The answer must be an exact copy of the entries that follow, with all images removed.
(Beginning of EXCERPTED DATA)
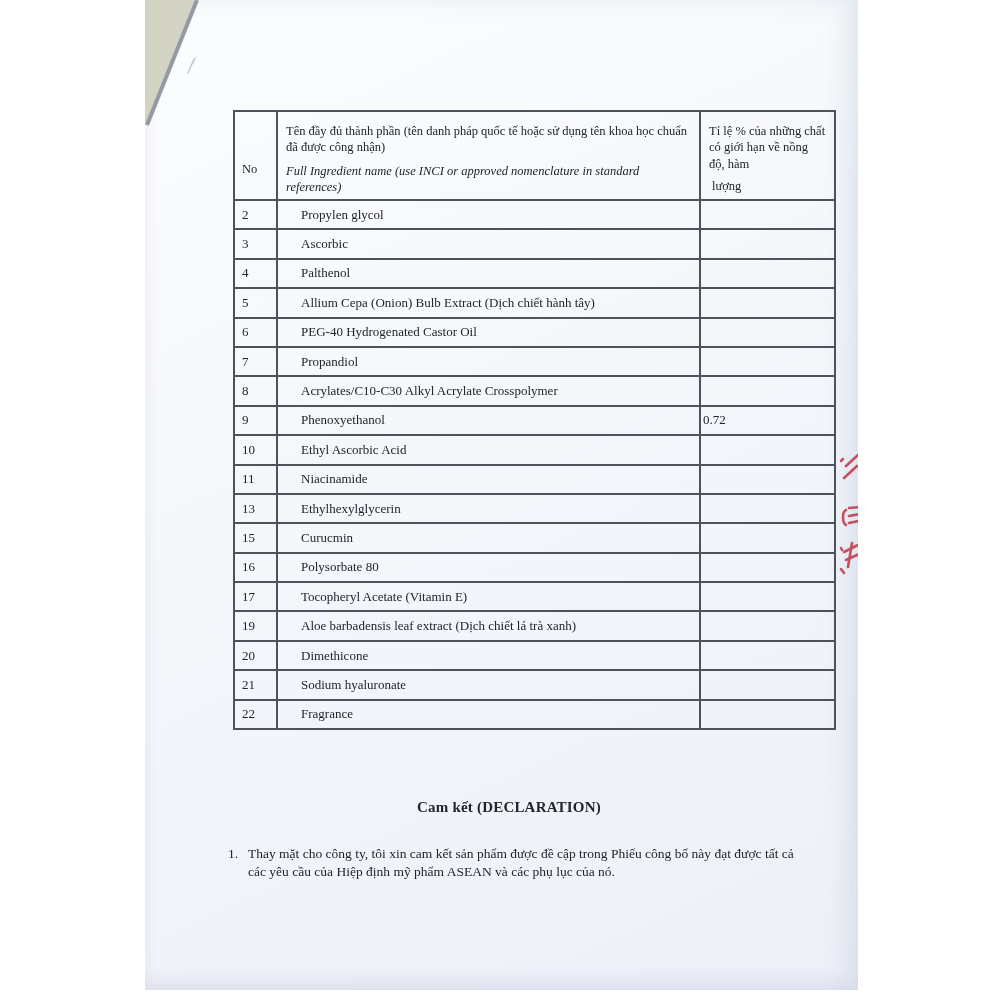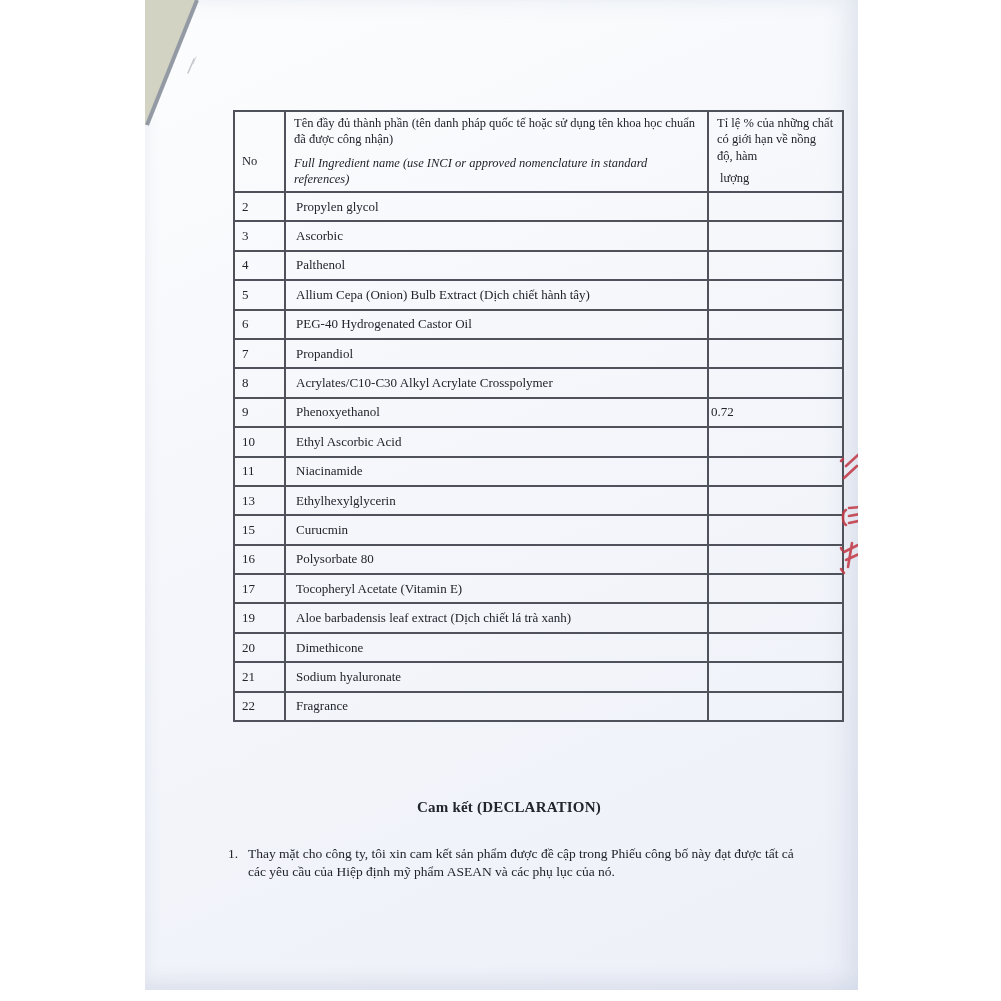--- a/index.html
+++ b/index.html
@@ -30,7 +30,7 @@
     border:2px solid #4f525a;
     font-weight:normal;text-align:left;
   }
-  .ing-table th{vertical-align:top;padding:3px 8px 4px 8px;font-size:12.5px;line-height:1.3;}
+  .ing-table th{vertical-align:top;padding:11px 8px 4px 8px;font-size:12.5px;line-height:1.3;}
   th.h-no{width:30px;vertical-align:bottom;padding:0 12px 22px 7px;border-radius:14px;}
   th.h-name{width:405px;}
   th.h-ratio{width:117px;}

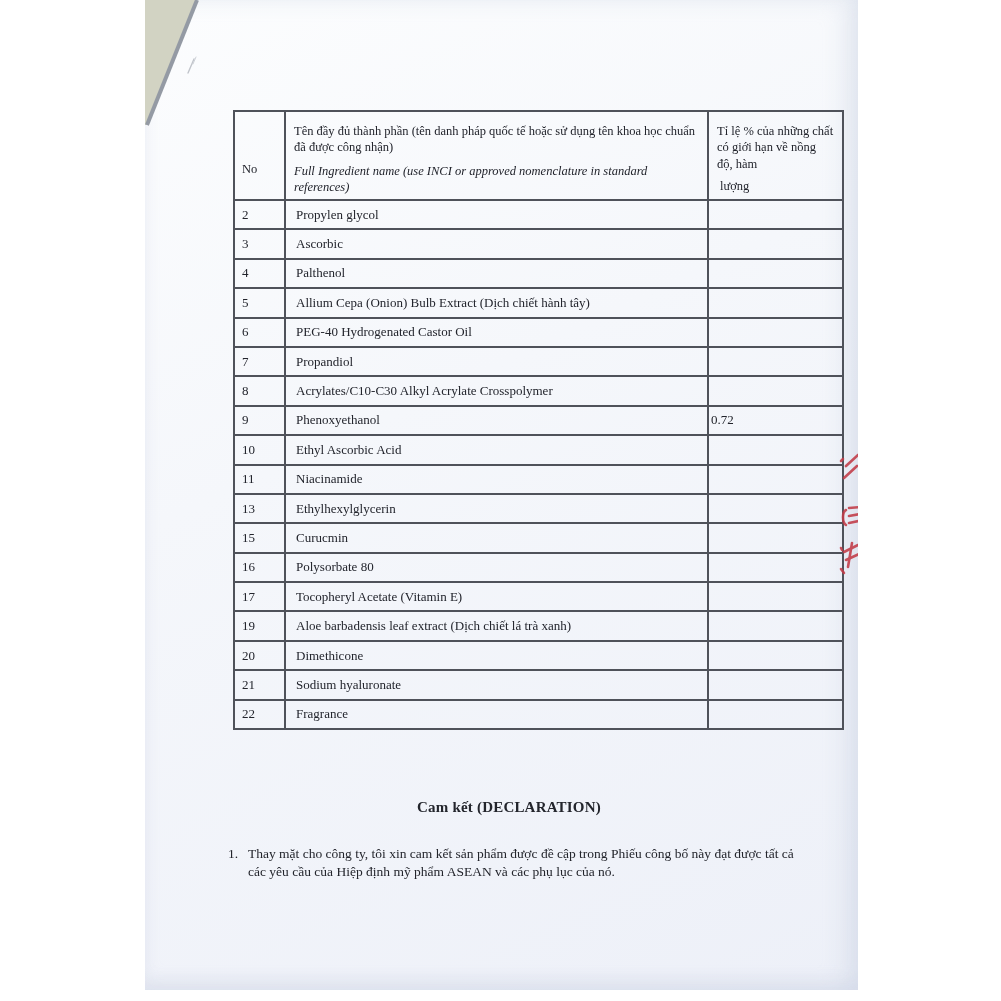--- a/index.html
+++ b/index.html
@@ -31,7 +31,7 @@
     font-weight:normal;text-align:left;
   }
   .ing-table th{vertical-align:top;padding:11px 8px 4px 8px;font-size:12.5px;line-height:1.3;}
-  th.h-no{width:30px;vertical-align:bottom;padding:0 12px 22px 7px;border-radius:14px;}
+  th.h-no{width:30px;vertical-align:bottom;padding:0 4px 22px 7px;border-radius:14px;}
   th.h-name{width:405px;}
   th.h-ratio{width:117px;}
   .h-name .vi{margin-bottom:7px;}

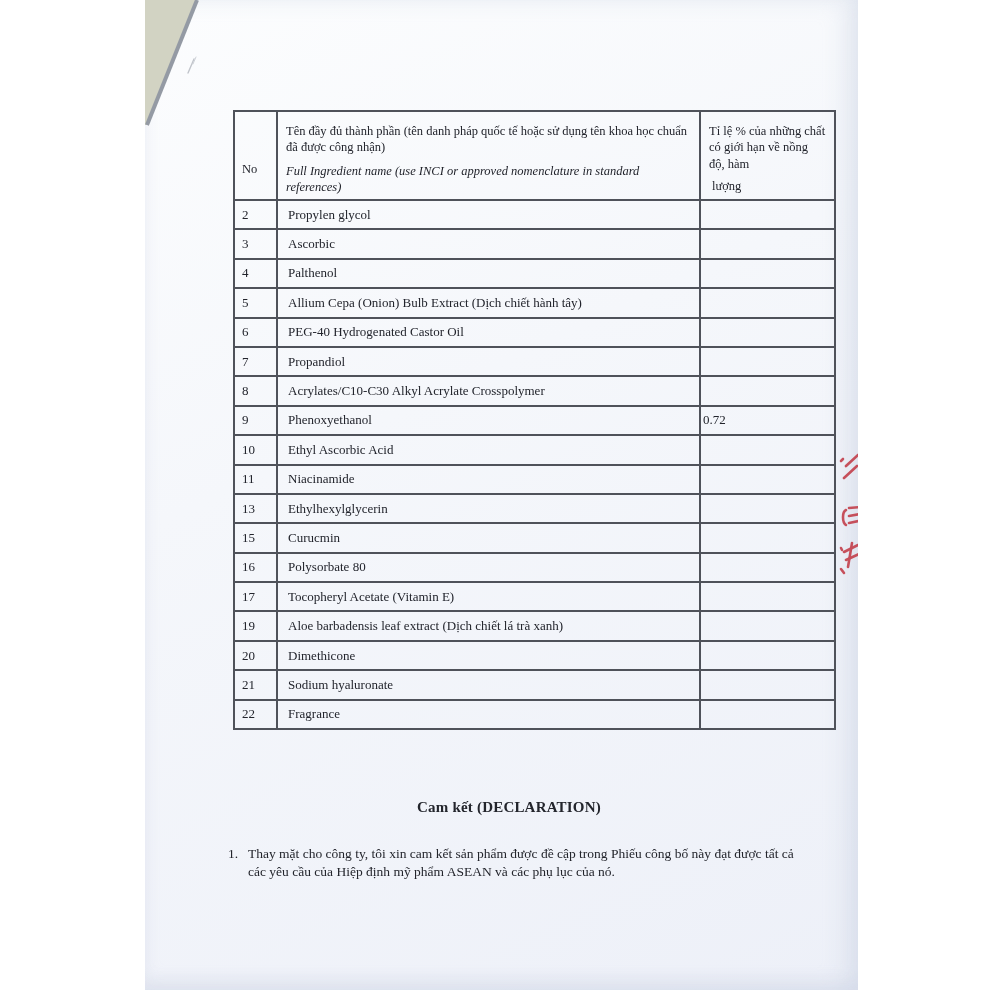--- a/index.html
+++ b/index.html
@@ -39,7 +39,7 @@
   .h-ratio .last{margin-top:6px;padding-left:3px;}
   .ing-table td{height:27.4px;vertical-align:middle;padding:0;}
   td.col-no{padding-left:7px;}
-  td.col-name{padding-left:10px;}
+  td.col-name{padding-left:23px;}
   td.col-ratio{padding-left:2px;font-weight:normal;}
   
   .decl-title{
(End of EXCERPTED DATA)
=== COMPLETED EXERCISE ===
--- a/index.html
+++ b/index.html
@@ -30,7 +30,7 @@
     border:2px solid #4f525a;
     font-weight:normal;text-align:left;
   }
-  .ing-table th{vertical-align:top;padding:3px 8px 4px 8px;font-size:12.5px;line-height:1.3;}
+  .ing-table th{vertical-align:top;padding:11px 8px 4px 8px;font-size:12.5px;line-height:1.3;}
   th.h-no{width:30px;vertical-align:bottom;padding:0 12px 22px 7px;border-radius:14px;}
   th.h-name{width:405px;}
   th.h-ratio{width:117px;}

--- a/index.html
+++ b/index.html
@@ -31,7 +31,7 @@
     font-weight:normal;text-align:left;
   }
   .ing-table th{vertical-align:top;padding:11px 8px 4px 8px;font-size:12.5px;line-height:1.3;}
-  th.h-no{width:30px;vertical-align:bottom;padding:0 12px 22px 7px;border-radius:14px;}
+  th.h-no{width:30px;vertical-align:bottom;padding:0 4px 22px 7px;border-radius:14px;}
   th.h-name{width:405px;}
   th.h-ratio{width:117px;}
   .h-name .vi{margin-bottom:7px;}

--- a/index.html
+++ b/index.html
@@ -39,7 +39,7 @@
   .h-ratio .last{margin-top:6px;padding-left:3px;}
   .ing-table td{height:27.4px;vertical-align:middle;padding:0;}
   td.col-no{padding-left:7px;}
-  td.col-name{padding-left:10px;}
+  td.col-name{padding-left:23px;}
   td.col-ratio{padding-left:2px;font-weight:normal;}
   
   .decl-title{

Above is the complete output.